Вот таким образом блистательный род человеческий управляется со своим вращающимся шариком.
И он на время присоединился к спящим.
6
Умывальник в маленьком туалете позади кабинета был из темного оникса, с золоченой арматурой, с кранами в виде дельфинов, с фарфоровой мыльницей в виде раковины, с полотенцами, пушистыми и мягкими, как мех норки. Зеркала украшали все четыре стены; мистер Сэммлер увидел себя в новых ракурсах, и ему это не доставило удовольствия. Пенистое мыло пахло сандаловым деревом. Бритвенное лезвие затупилось, пришлось его наточить о фарфор. Вполне вероятно, что этим лезвием пользовались дамы, чтобы брить волосы на ногах. Сэммлеру не хотелось подниматься наверх в поисках другой бритвы. Хозяйская спальня сильно пострадала от наводнения. Дамам пришлось оттащить матрасы с кроватей в сухой угол. Доктор Лал спал в комнате для гостей. Уоллес? Весьма возможно, он провел ночь, стоя на голове, как йог.
Сэммлер вдруг прервал бритье и замер, уставясь на собственное отраженное в зеркале маленькое, сухое, «ухоженное» лицо, вспыхнувшее неожиданно ярким румянцем. Даже набухший и мутный невидящий левый глаз слегка заблестел в зареве этого румянца. Где они все? Приоткрыв дверь, он прислушался. Ни звука. Он вышел в сад. Машина доктора Лала исчезла. Он заглянул в гараж, там тоже было пусто. Исчезли, убежали, смылись!
На кухне он обнаружил Шулу.
— Что, все уехали? — сказал он. — Интересно, как я доберусь до Нью-Йорка?
Она процеживала сквозь конический фильтр кофе, который варила по французскому рецепту.
— Все уехали, — сказала она. — Доктор Лал не мог ждать. Для меня не нашлось места в машине. Ведь машина, которую он арендовал, двухместная. Роскошный «остин-хейли», ты заметил?
— А где Эмиль?
— Ему нужно было отвезти Уоллеса в аэропорт. У него сегодня пробный полет. Ты знаешь, для этой его затеи. Ну, эти фотографии с самолета и все такое.
— А я застрял здесь. Где расписание? Мне срочно надо в Нью-Йорк.
— Сейчас уже больше десяти, поезда идут довольно редко. Я позвоню, спрошу. Скоро приедет Эмиль и отвезет тебя на станцию. Ты спал, и доктор Лал не хотел тебя беспокоить.
— Какое невнимание! И ты, и Марго знали, что я спешу в город.

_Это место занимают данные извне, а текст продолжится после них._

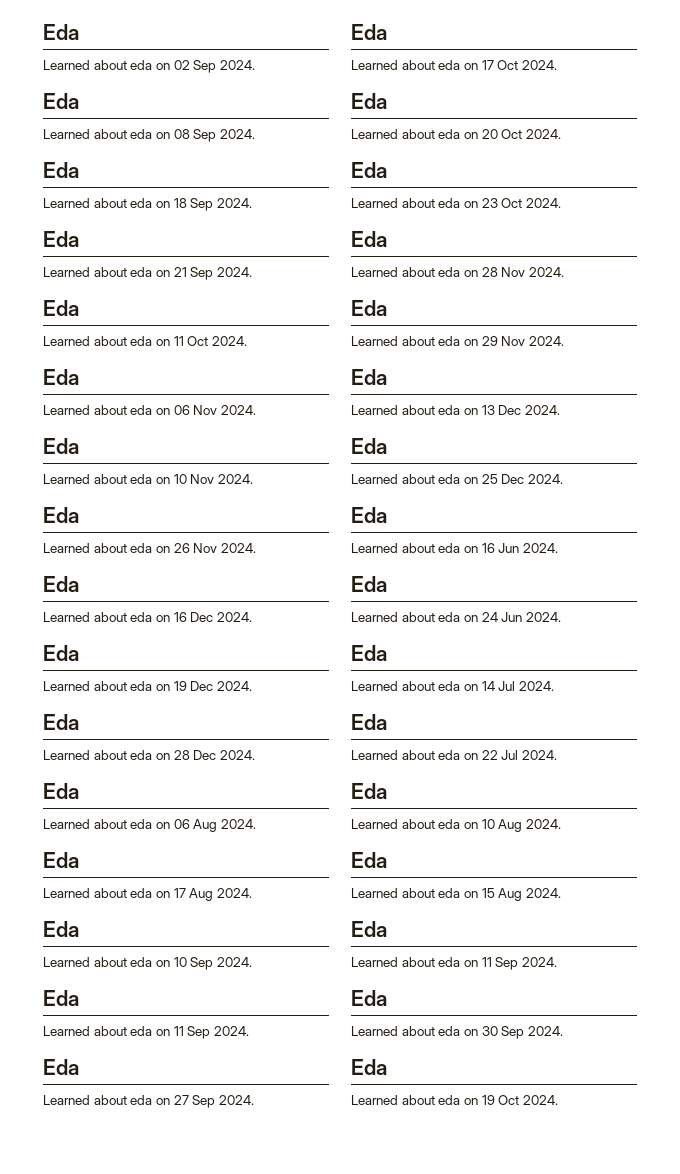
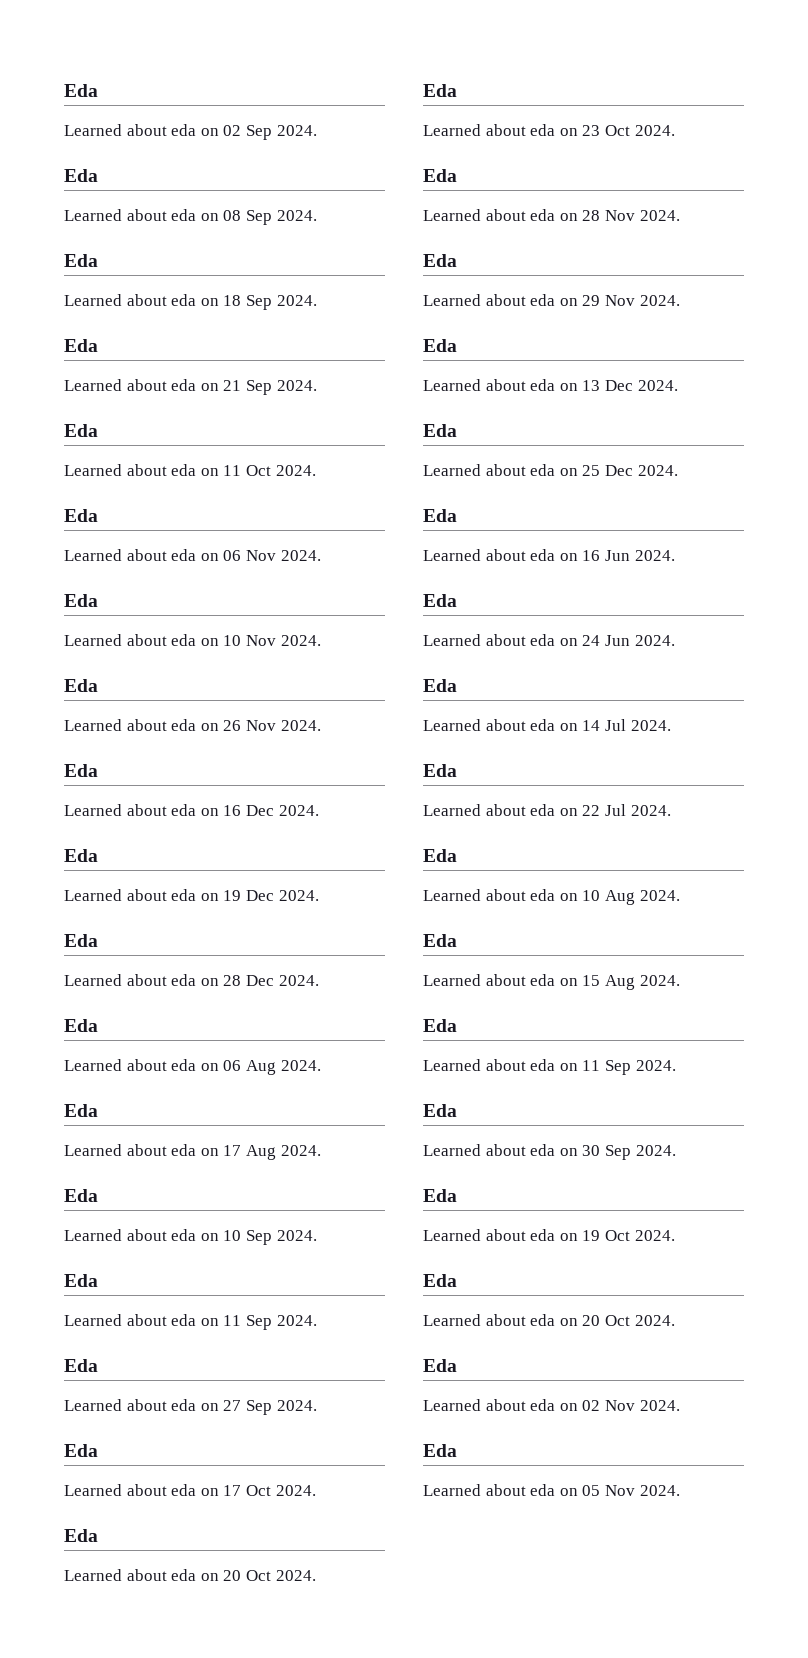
  Learned about eda on 19 Oct 2024.
+ Eda
+ Learned about eda on 20 Oct 2024.
+ Eda
+ Learned about eda on 02 Nov 2024.
+ Eda
+ Learned about eda on 05 Nov 2024.

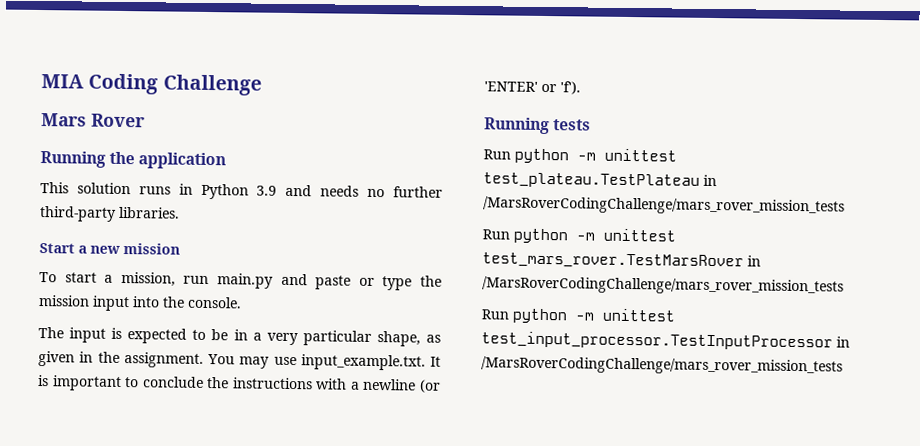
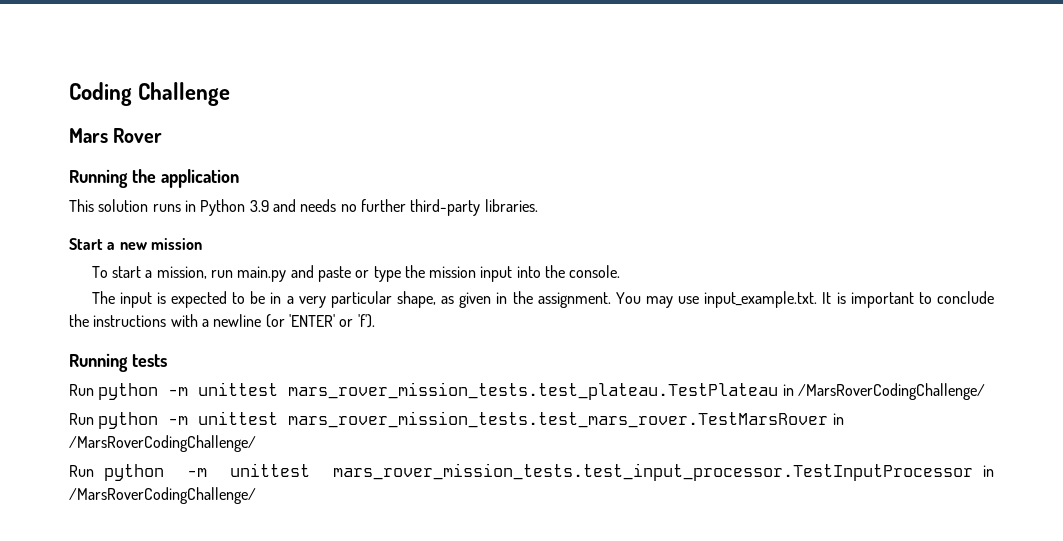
- MIA Coding Challenge
+ Coding Challenge
- Run python -m unittest test_plateau.TestPlateau in /MarsRoverCodingChallenge/mars_rover_mission_tests
- Run python -m unittest test_mars_rover.TestMarsRover in /MarsRoverCodingChallenge/mars_rover_mission_tests
- Run python -m unittest test_input_processor.TestInputProcessor in /MarsRoverCodingChallenge/mars_rover_mission_tests
+ Run python -m unittest mars_rover_mission_tests.test_plateau.TestPlateau in /MarsRoverCodingChallenge/
+ Run python -m unittest mars_rover_mission_tests.test_mars_rover.TestMarsRover in /MarsRoverCodingChallenge/
+ Run python -m unittest mars_rover_mission_tests.test_input_processor.TestInputProcessor in /MarsRoverCodingChallenge/

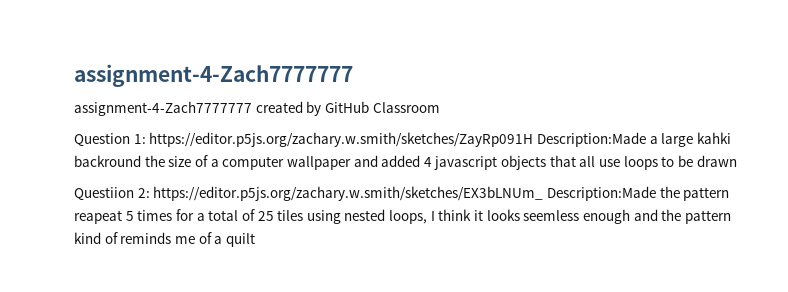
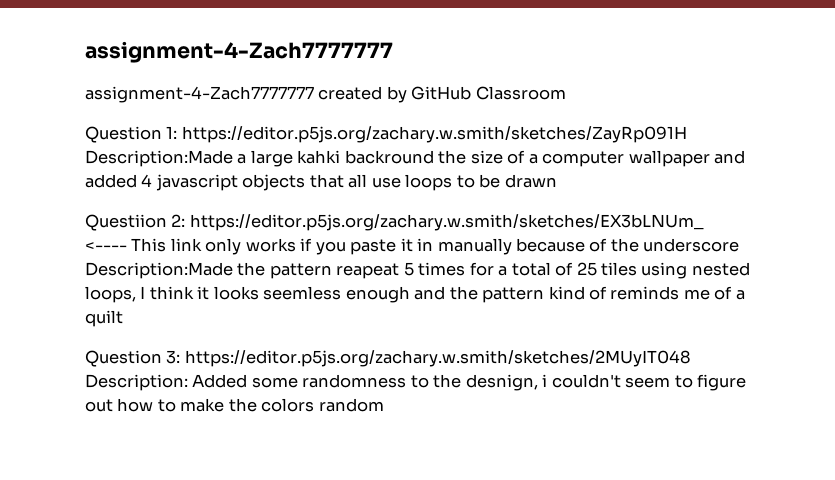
- Questiion 2: https://editor.p5js.org/zachary.w.smith/sketches/EX3bLNUm_ Description:Made the pattern reapeat 5 times for a total of 25 tiles using nested loops, I think it looks seemless enough and the pattern kind of reminds me of a quilt
+ Questiion 2: https://editor.p5js.org/zachary.w.smith/sketches/EX3bLNUm_ <---- This link only works if you paste it in manually because of the underscore Description:Made the pattern reapeat 5 times for a total of 25 tiles using nested loops, I think it looks seemless enough and the pattern kind of reminds me of a quilt
+ Question 3: https://editor.p5js.org/zachary.w.smith/sketches/2MUyIT048 Description: Added some randomness to the desnign, i couldn't seem to figure out how to make the colors random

— Машина у него просто прелестная. Марго выглядела в ней довольно нелепо.
— Не раздражай меня.
— Папа, ты заметил, что у Марго ужасно толстые ноги? Ты, наверное, никогда не замечаешь таких вещей. Впрочем, когда она сидит в машине, их не видно. Доктор Лал позвонит тебе попозже. Так что ты еще увидишься с ним.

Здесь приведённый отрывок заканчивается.